• Provided data
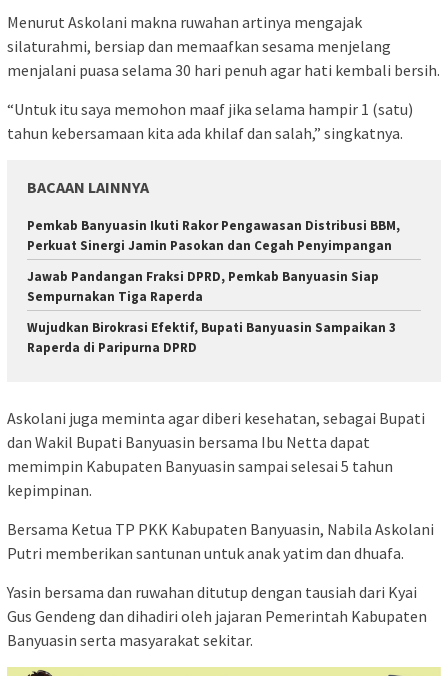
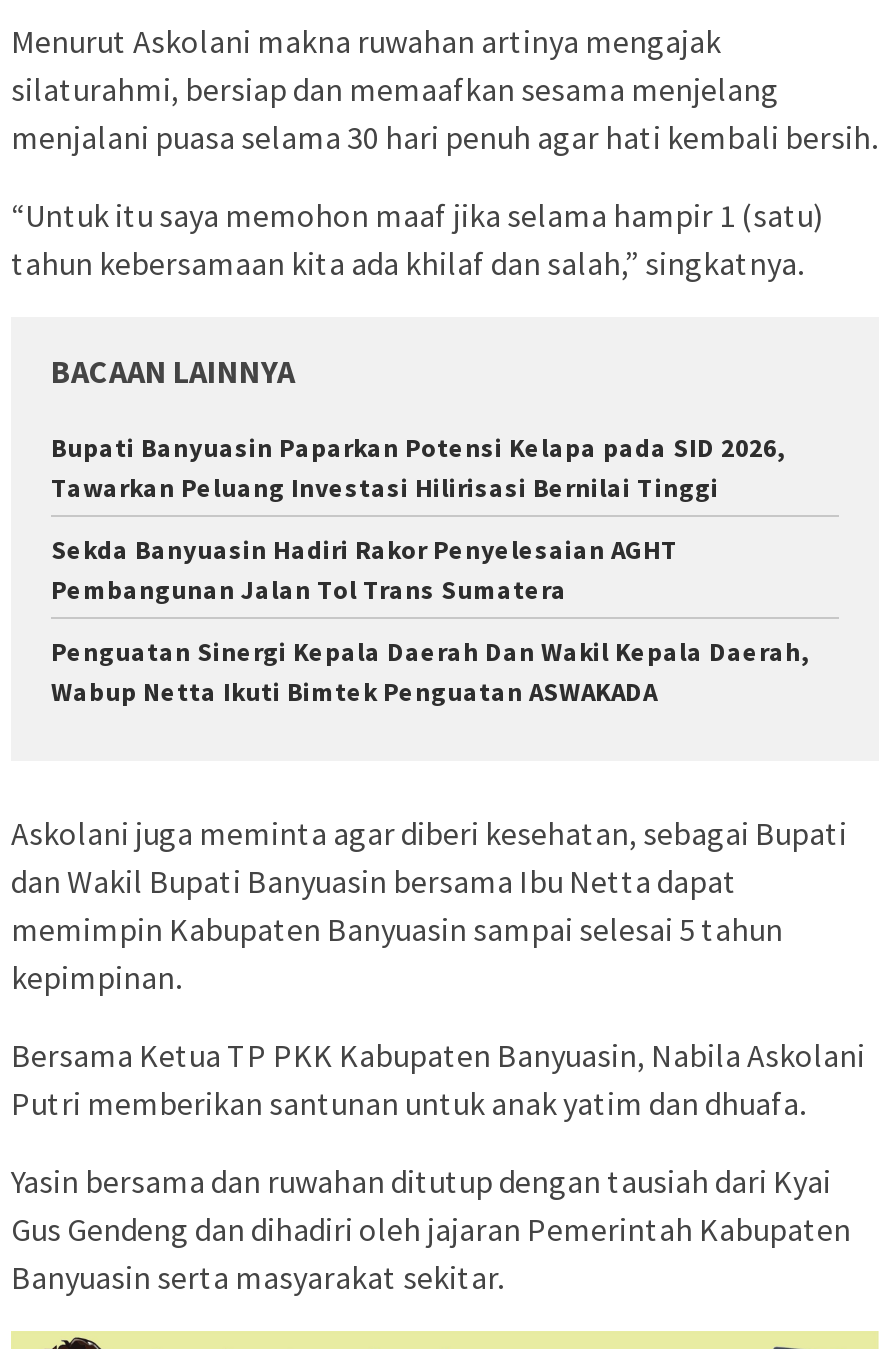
- Pemkab Banyuasin Ikuti Rakor Pengawasan Distribusi BBM,
- Perkuat Sinergi Jamin Pasokan dan Cegah Penyimpangan
+ Bupati Banyuasin Paparkan Potensi Kelapa pada SID 2026,
+ Tawarkan Peluang Investasi Hilirisasi Bernilai Tinggi

- Jawab Pandangan Fraksi DPRD, Pemkab Banyuasin Siap
- Sempurnakan Tiga Raperda
+ Sekda Banyuasin Hadiri Rakor Penyelesaian AGHT
+ Pembangunan Jalan Tol Trans Sumatera

- Wujudkan Birokrasi Efektif, Bupati Banyuasin Sampaikan 3
- Raperda di Paripurna DPRD
+ Penguatan Sinergi Kepala Daerah Dan Wakil Kepala Daerah,
+ Wabup Netta Ikuti Bimtek Penguatan ASWAKADA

• Exercise directions
Search the listing for "Pemkab" and copy each line holding it.

• Answer for this exercise
- Pemkab Banyuasin Ikuti Rakor Pengawasan Distribusi BBM,
- Jawab Pandangan Fraksi DPRD, Pemkab Banyuasin Siap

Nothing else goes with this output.